The informal routes to career success are also heavily gendered. Women who comply with the available prescriptions for women are less likely to be regarded as threatening, but at the same time may not be taken seriously as academics, whereas women who unapologetically pursue their careers, remain unmarried, or fail to behave in a nurturing manner tend to be viewed as threats. Successful male academics often note the value of networking and fraternizing with senior colleagues to learn about valuable opportunities to advance their careers. When women attempt to engage in networking—for example, by visiting the faculty club or frequenting the campus bar—they are more likely to harm their professional reputations than to be appreciated for their drive and ambition. Whereas a young man will be perceived as someone who “will go far,” the same behaviour may lead a woman to be perceived as being “on the make.”

Gender Activism in Pedagogy and Research

African women faculty and students have engaged in various forms of activism that seeks to transform both the institutional and intellectual gender cultures within their institutions over the last several decades. These have yielded a scattering of affirmative action policies (e.g., at Makerere University), sexual harassment procedures (on many of the Southern African campuses), mentoring programs, and scholarships to support women in science.

On the scholarly front, women have set up curricula strengthening initiatives (exemplified by the work of the Nigerian Network for Women’s Studies in the 1990s African Gender Institute since 2003, and later by the Centre for Gender Studies and Advocacy at University of Ghana). African gender research has taken root in many campuses, even where the administration has resisted efforts to set up a centre, as was the case at the University of Cheikh Anta Diop. Even here, we found that a growing number of students and faculty have conducted dissertations and research projects that take gender seriously (Diaw 2007). The successful establishment of the continental journal of gender studies in 2002 was the realization of a collective understanding of the value of home-grown gender research and the need to disseminate this within the region, as well as to make it available to the rest of the world through the Web. Now in its twelfth issue, Feminist Africa is used to support teaching and research in gender studies by the community of feminist scholars in the region, as well as being widely consumed in the West.

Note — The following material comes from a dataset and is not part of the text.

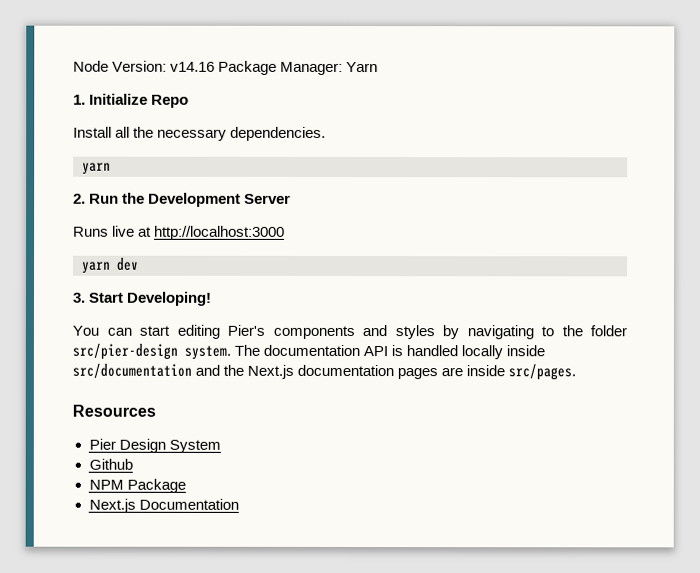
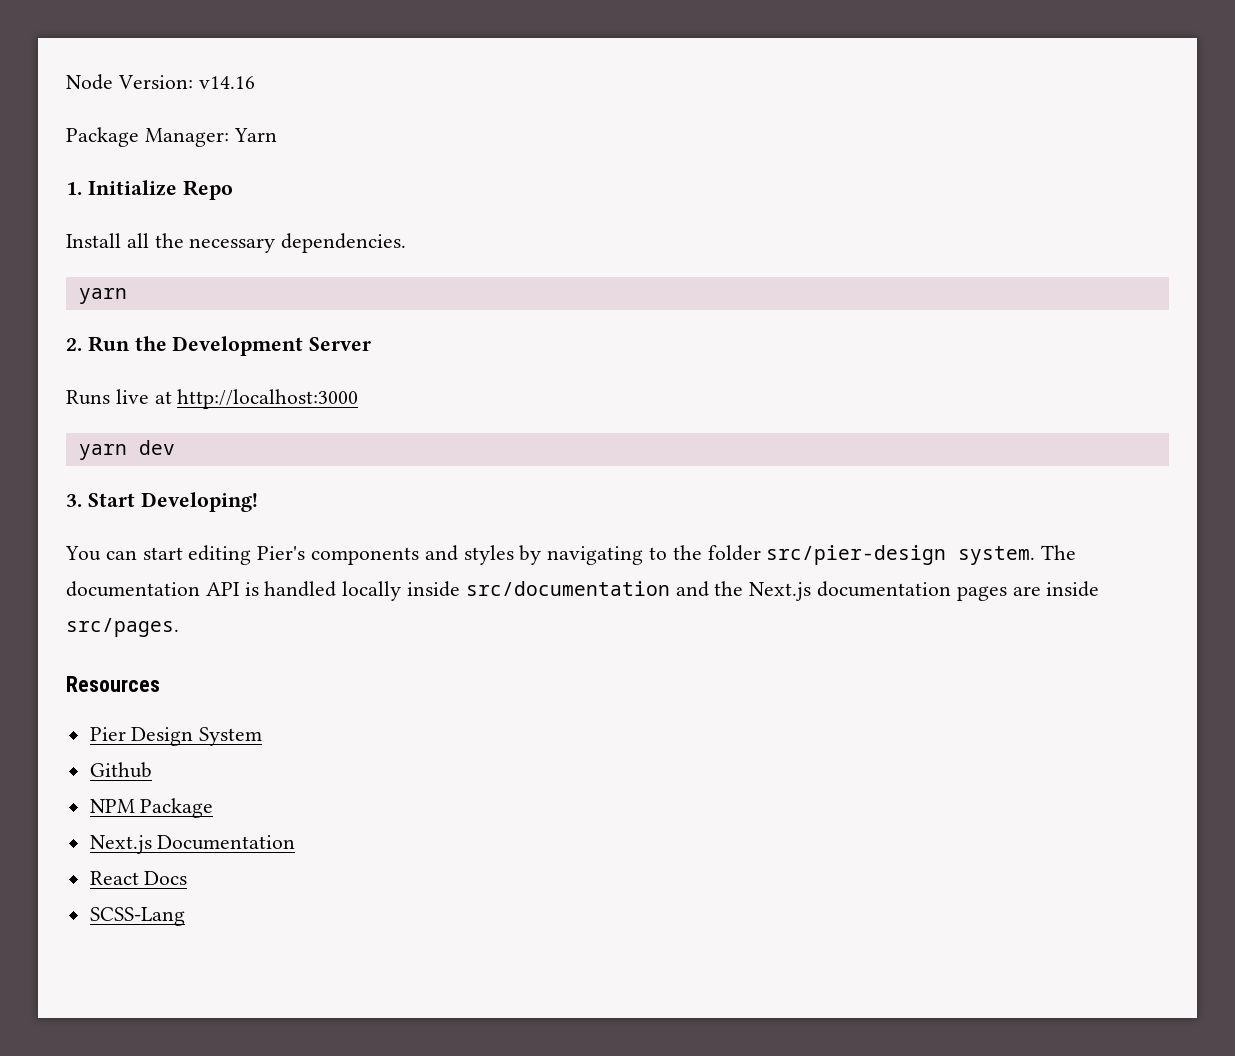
(216, 66) none -> (255, 82) //
(239, 504) none -> [89,871,188,885] [89,907,185,926] // React Docs // SCSS-Lang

There are now gender studies units on more than thirty of Africa’s universities, many of them engaging in advocacy and policy work and research and teaching. While this does not compare to over 600 such initiatives in the USA, it does signify a concerted effort within the African scholarly community. The scholarly output, the scope, and the institutional and political conditions that have framed the growth of gender studies in the context of scarcity have been discussed elsewhere (Mama 2006 and 2009). The work of such centers is often transdisciplinary—and transformative in its intentions. Gender scholarship seeks to engage with policy makers, movements, and communities that exist both within and beyond the campus. Furthermore, many of these initiatives have drawn on international networks and external support to develop courses, training programs, and new research. This partly explains how they have managed to proliferate despite the parlous economic condition of universities and limited research funding raising the profile and credibility of their institutions (Mama 2006 and 2007). In this way, while the field of gender studies has often not been adequately supported and institutionalized in a manner that would guarantee their long-term sustainability within universities (in terms of the general operating budgets and secure appointments), they have, perhaps ironically, been able to withstand the cutbacks better than more conventional academic departments.